(Detected change data)
==================================================

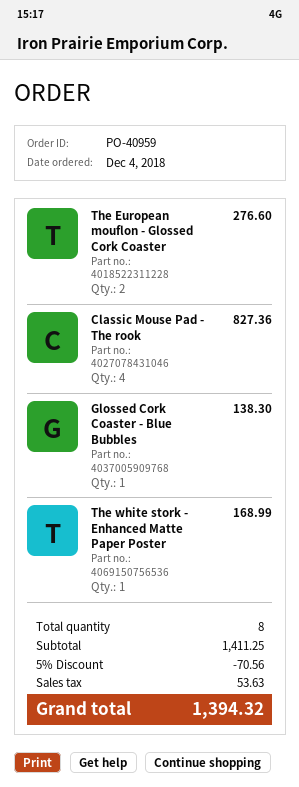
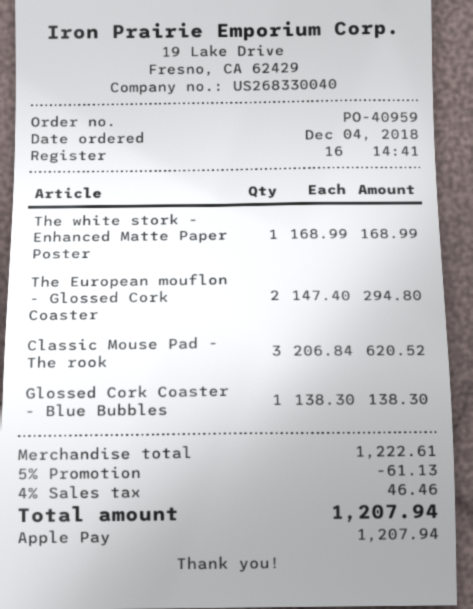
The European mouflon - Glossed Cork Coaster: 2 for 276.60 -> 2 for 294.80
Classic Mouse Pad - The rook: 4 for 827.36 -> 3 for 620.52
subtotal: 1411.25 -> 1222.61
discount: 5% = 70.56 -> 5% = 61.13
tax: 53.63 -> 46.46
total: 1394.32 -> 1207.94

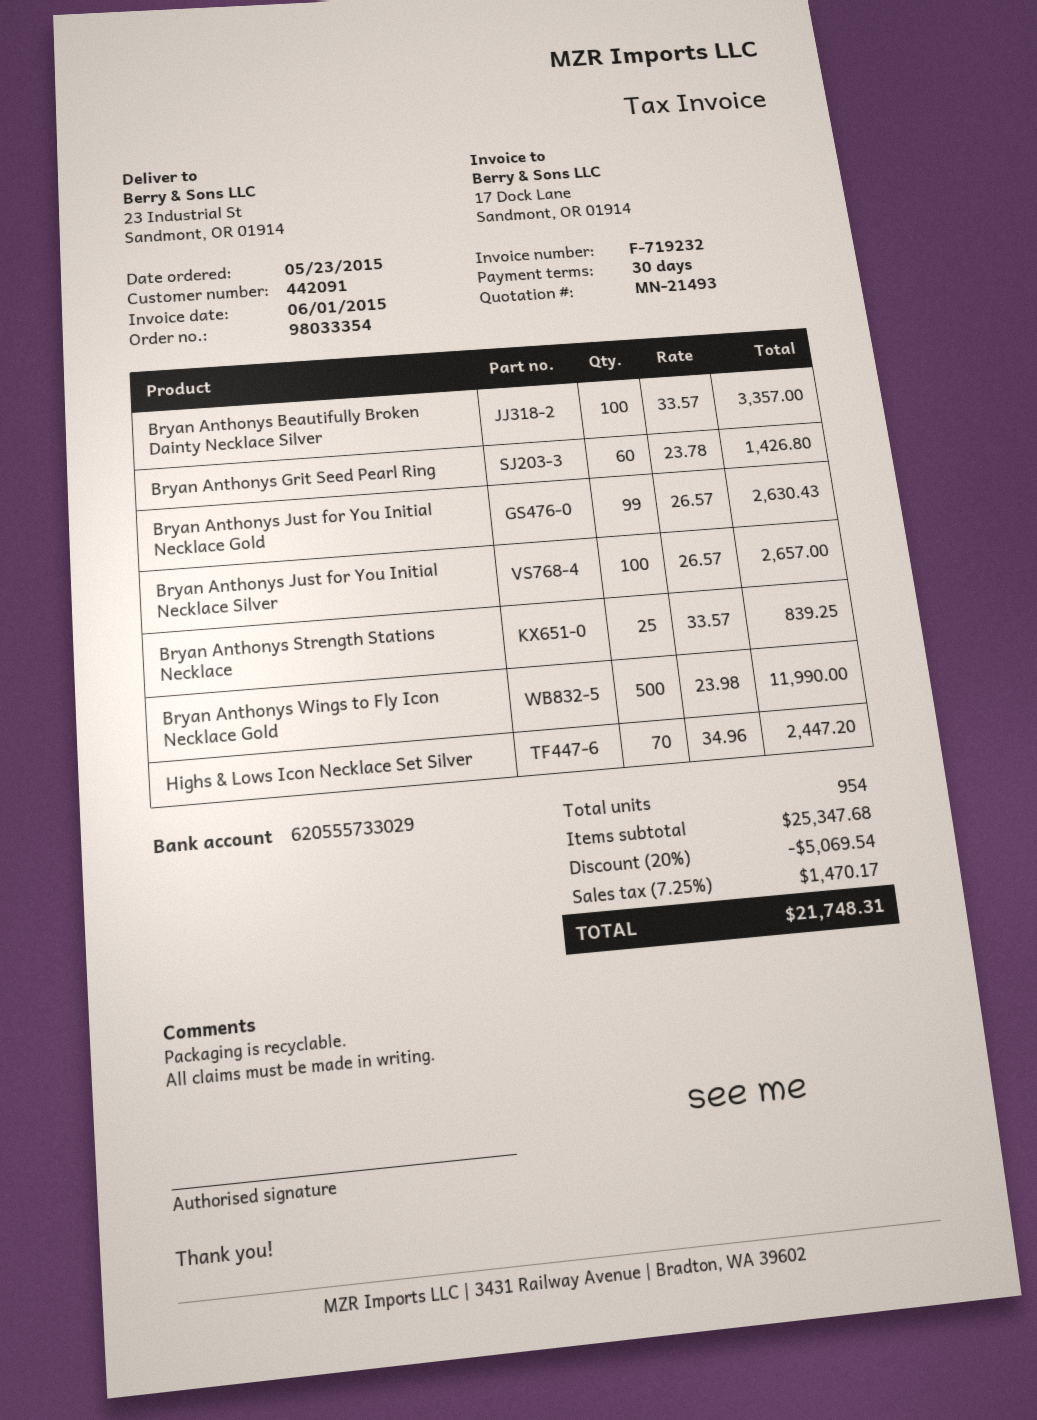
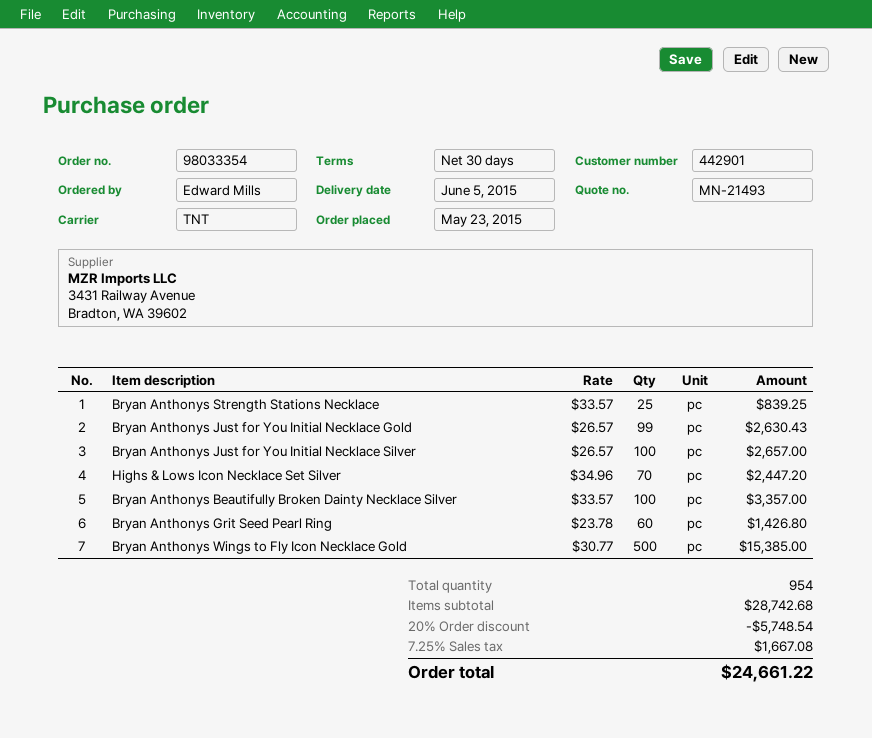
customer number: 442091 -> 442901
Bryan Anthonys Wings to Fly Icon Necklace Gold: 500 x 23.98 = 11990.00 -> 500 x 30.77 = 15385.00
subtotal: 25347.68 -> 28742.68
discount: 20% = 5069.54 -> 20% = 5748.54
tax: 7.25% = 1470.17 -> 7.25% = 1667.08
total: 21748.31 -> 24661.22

==================================================

* _EXERCISE OBJECTIVE_:
Your response should consist solely of the lines from the line with "discount: 5% = 70.56 -> 5% = 61.13" through the last line of the entries above, printed exactly and without pictures.

* _ANSWER TO THIS PROBLEM_:
discount: 5% = 70.56 -> 5% = 61.13
tax: 53.63 -> 46.46
total: 1394.32 -> 1207.94

customer number: 442091 -> 442901
Bryan Anthonys Wings to Fly Icon Necklace Gold: 500 x 23.98 = 11990.00 -> 500 x 30.77 = 15385.00
subtotal: 25347.68 -> 28742.68
discount: 20% = 5069.54 -> 20% = 5748.54
tax: 7.25% = 1470.17 -> 7.25% = 1667.08
total: 21748.31 -> 24661.22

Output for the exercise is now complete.